The first military mission of the space shuttle program ended this afternoon when Discovery landed at Kennedy Space Center, surrounded by the same secrecy in which the mission began.
The 100-ton spaceliner bearing Navy Commodore Thomas K. Mattingly, Air Force Lt. Col. Loren J. Shriver, Marine Lt. Col. James F. Buchli, Air Force Maj. Ellison S. Onizuka and Air Force Maj. Gary E. Payton landed flawlessly on the concrete runway here at 4:23 p.m. (EST).
Wearing their blue flight suits, the five astronauts emerged from Discovery's cabin, stepped down to the runway and walked together to a van that took them to the dispensary for a medical examination, without making any of the customary postflight remarks.
In an uncharacteristically brief statement, the National Aeronautics and Space Administration said "there were no performance problems" aboard Discovery that would have forced the astronauts back to Earth prematurely. Only early this morning did the Pentagon, which has cited security reasons in refusing to divulge information about the shuttle's military cargo, authorize NASA to announce that the shuttle was to land this afternoon.
Unconfirmed reports have said the shuttle's mission included launching a sophisticated surveillance satellite to eavesdrop on the Soviet Union.

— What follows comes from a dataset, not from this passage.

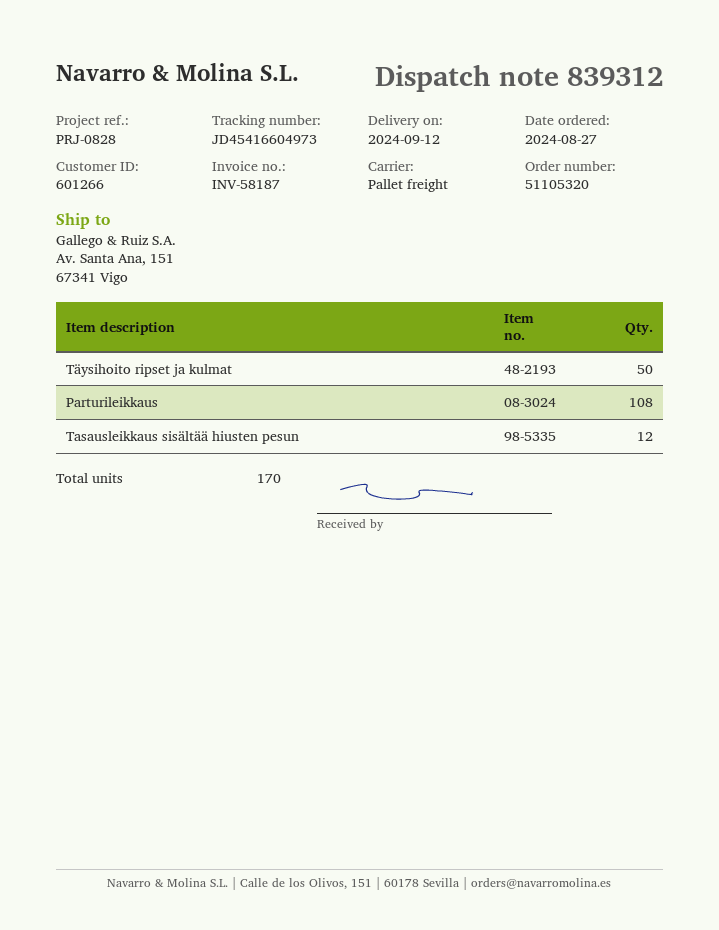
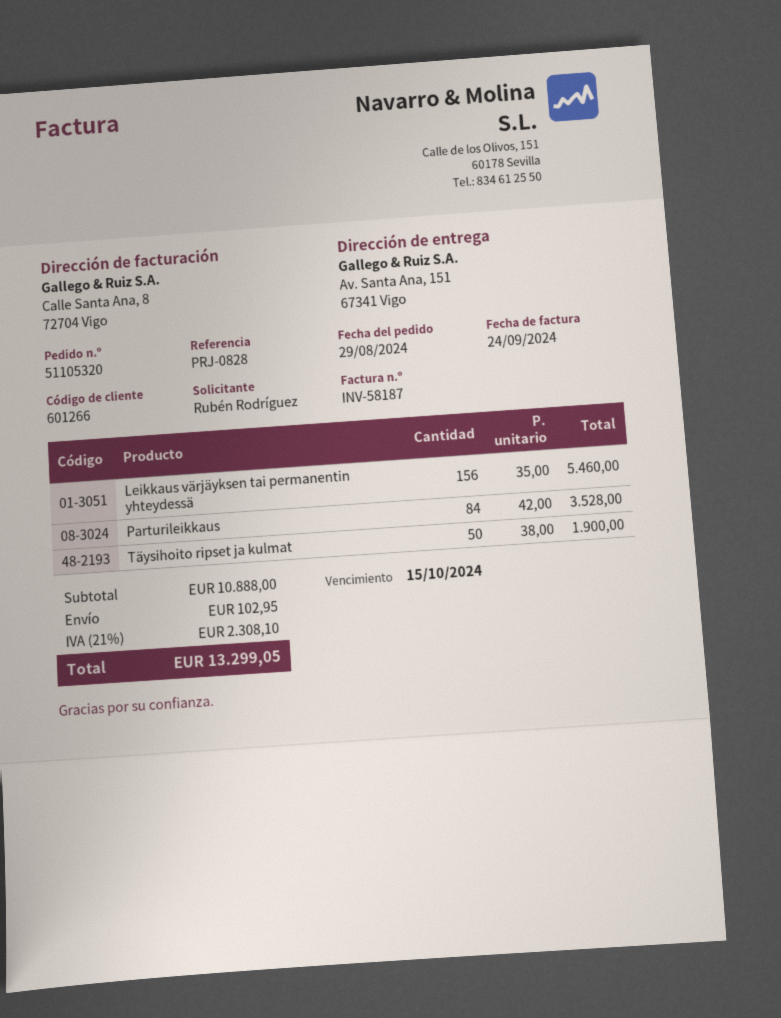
order date: 2024-08-27 -> 2024-08-29
Parturileikkaus: 108 -> 84
Tasausleikkaus sisältää hiusten pesun: 12 -> none
Leikkaus värjäyksen tai permanentin yhteydessä: none -> 156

The only other announcement today by NASA and the Air Force was that the inertial upper stage (IUS) engine used to carry the secret satellite into an unidentified orbit had worked as intended. The announcement was the only indication that the first shuttle mission flown for the Pentagon had been successful.
There was widespread concern in the Air Force and at NASA about this new workhorse engine, which had not been tested in space since it failed on a space shuttle flight in April 1983.
That mission almost cost NASA its $100 million Tracking Data and Relay Satellite, which the two-stage IUS engine was to boost into a permanent orbit 22,400 miles above the Earth to serve as a radio relay linking shuttles with ground control during the next 10 years. The second stage of the IUS misfired, sending the satellite into a tumbling orbit far short of its final destination above the Equator northeast of Brazil. It took months of periodically firing thrusters on the satellite to nudge it into proper orbit.
The success this time of the Boeing-built IUS was especially good news to NASA, which plans to use it on the 16th shuttle mission next month when Challenger is to take the second of three TDRS satellites into space. The three radio relays are intended to replace worn-out and expensive ground stations still being used to communicate in space.